Actuellement, partout les puissants despotes politiques infligent aux peuples leur dictature tentaculaire. Les seigneurs de l’économie et les maîtres de la finance imposent la paupérisation, l’indigence. De Washington à Caracas, en passant par Athènes et Paris, les dirigeants dictent les mêmes mesures d’austérité, imposent des réformes antisociales, des lois liberticides, sur fond de la domestication des esprits et de la militarisation de la société.

Jamais dans l’histoire contemporaine les pays n’ont été gouvernés par des dirigeants aussi irresponsables que dangereux, aussi incapables qu’inutiles, aussi ridicules qu’insignifiants, aussi incultes qu’immatures, aussi cyniques que psychopathes, aussi policièrement agressifs que militairement belliqueux.

Jamais ils n’ont sabordé leur pays avec tant de cynisme, au nom de l’économie capitaliste irrationnelle, activant principalement au démantèlement de tous les services sociaux et à la destruction des moyens de production, exception faite des capitaux financiers des dirigeants en constante augmentation, à la destruction du tissu économique, à l’organisation planifiée de l’inflation matérialisée par la flambée des tarifs des matières énergétiques comme des prix des produits de première nécessité.

Quoi qu’il en soit, avec le déclin du capitalisme l’histoire s’accélère. Le capitalisme est la dernière société de classes, soumise aux lois aveugles économiques du libéralisme et à la paupérisation généralisée des populations. La décadence du capitalisme est celle de la dernière société de classes, fondée sur l’exploitation de l’homme par l’homme, soumise à la pénurie et aux contraintes de l’économie. La première à menacer la survie même de l’humanité et l’écosystème.

Au-delà de l’effondrement économique, nous assistons également au « krach du Politique », objectivé par la désaffection politique, la défiance des institutions, la discréditation de la classe dirigeante. En résumé, la crise de la gouvernance.

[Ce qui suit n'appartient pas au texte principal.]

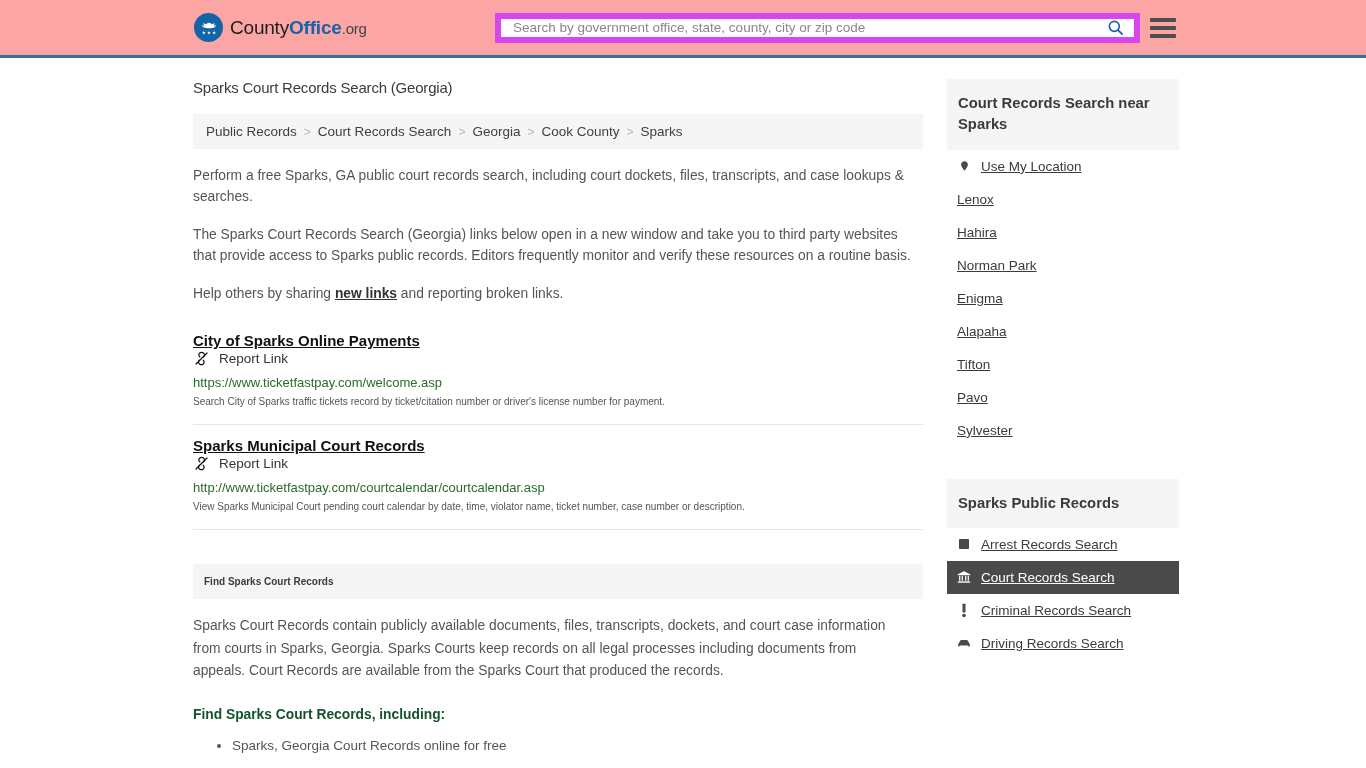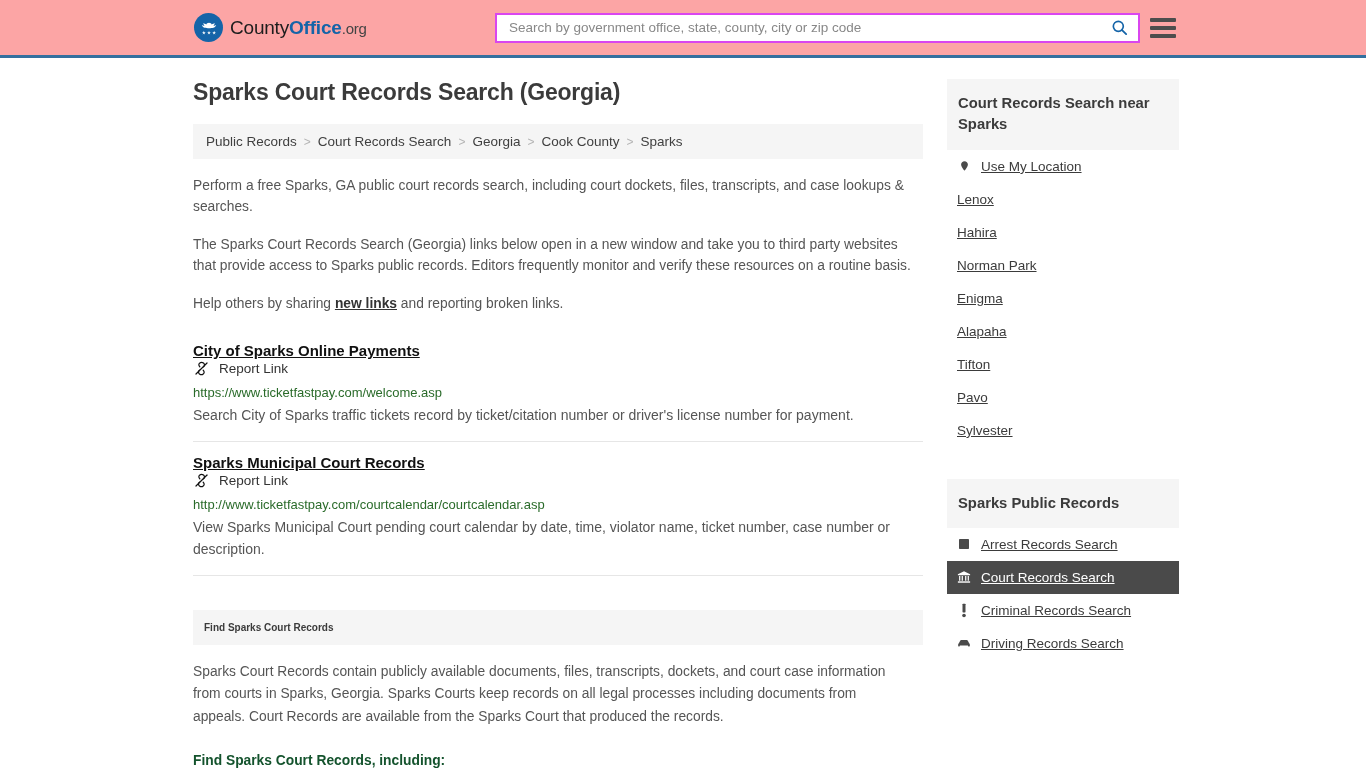"Search by government office, state," .search-wrap { border: 2px solid #d946ef -> 6px solid #d946ef }
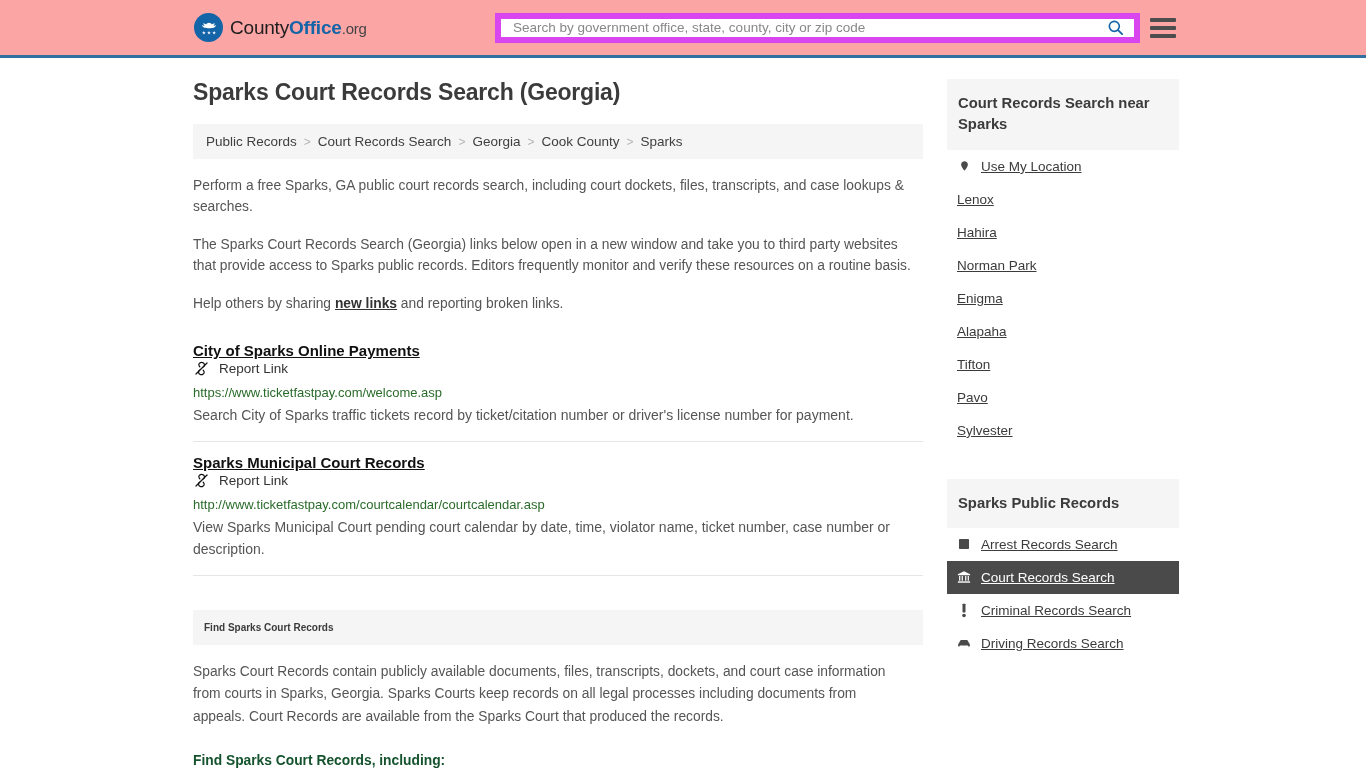"Sparks Court Records Search (Georgia)" h1.page-title { font-size: 23px -> 15px; font-weight: bold -> normal }
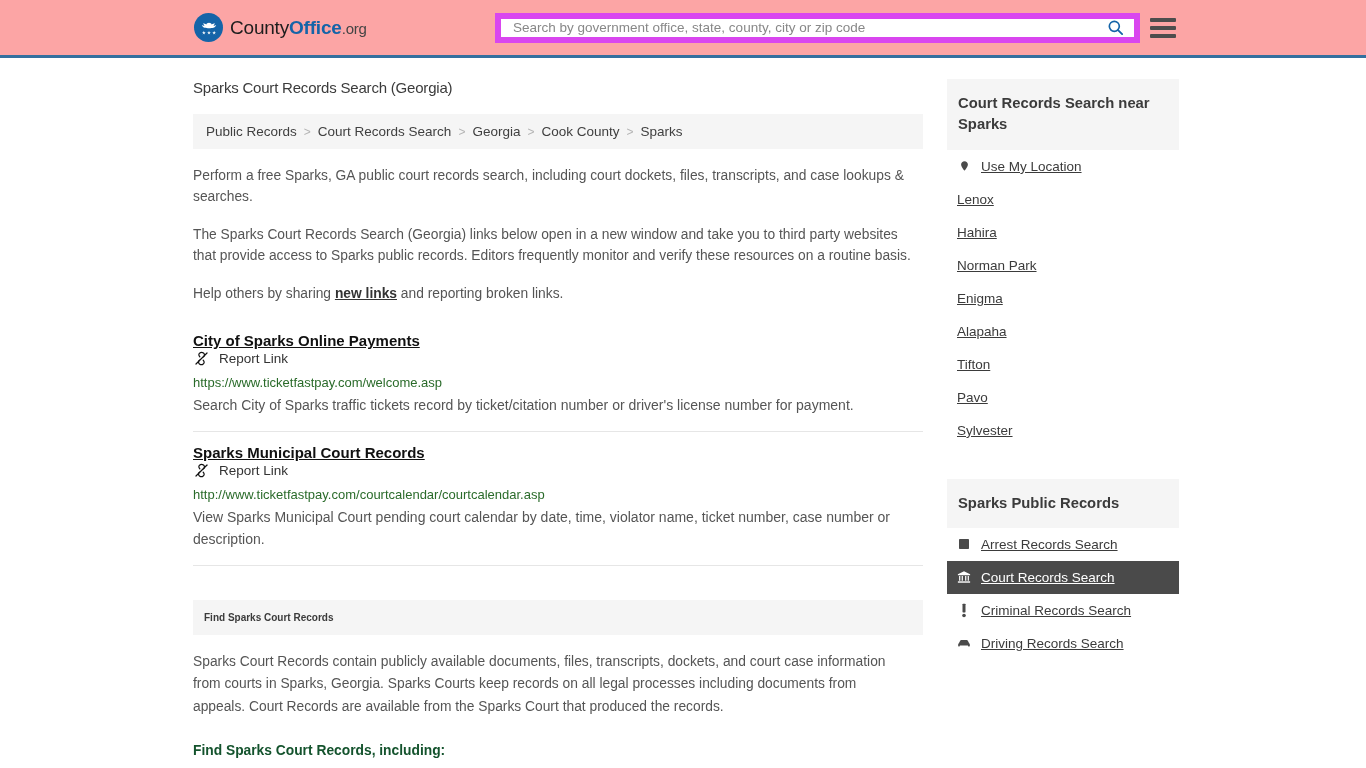"Search City of Sparks traffic" .entry-desc { font-size: 14px -> 10px }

Avec la crise économique systémique actuelle, le capitalisme est entré dans sa phase dégénérative. Il ne peut plus s’alimenter de la plus-value de ses exploités expulsés du processus de production en plein effondrement, ni nourrir ses esclaves salariés, prolétaires paupérisés, du fait des contractions salariales et restrictions budgétaires. Corrélativement, de là s’explique la crise de gouvernance de la bourgeoisie, contrainte de perpétuer son règne par la terreur.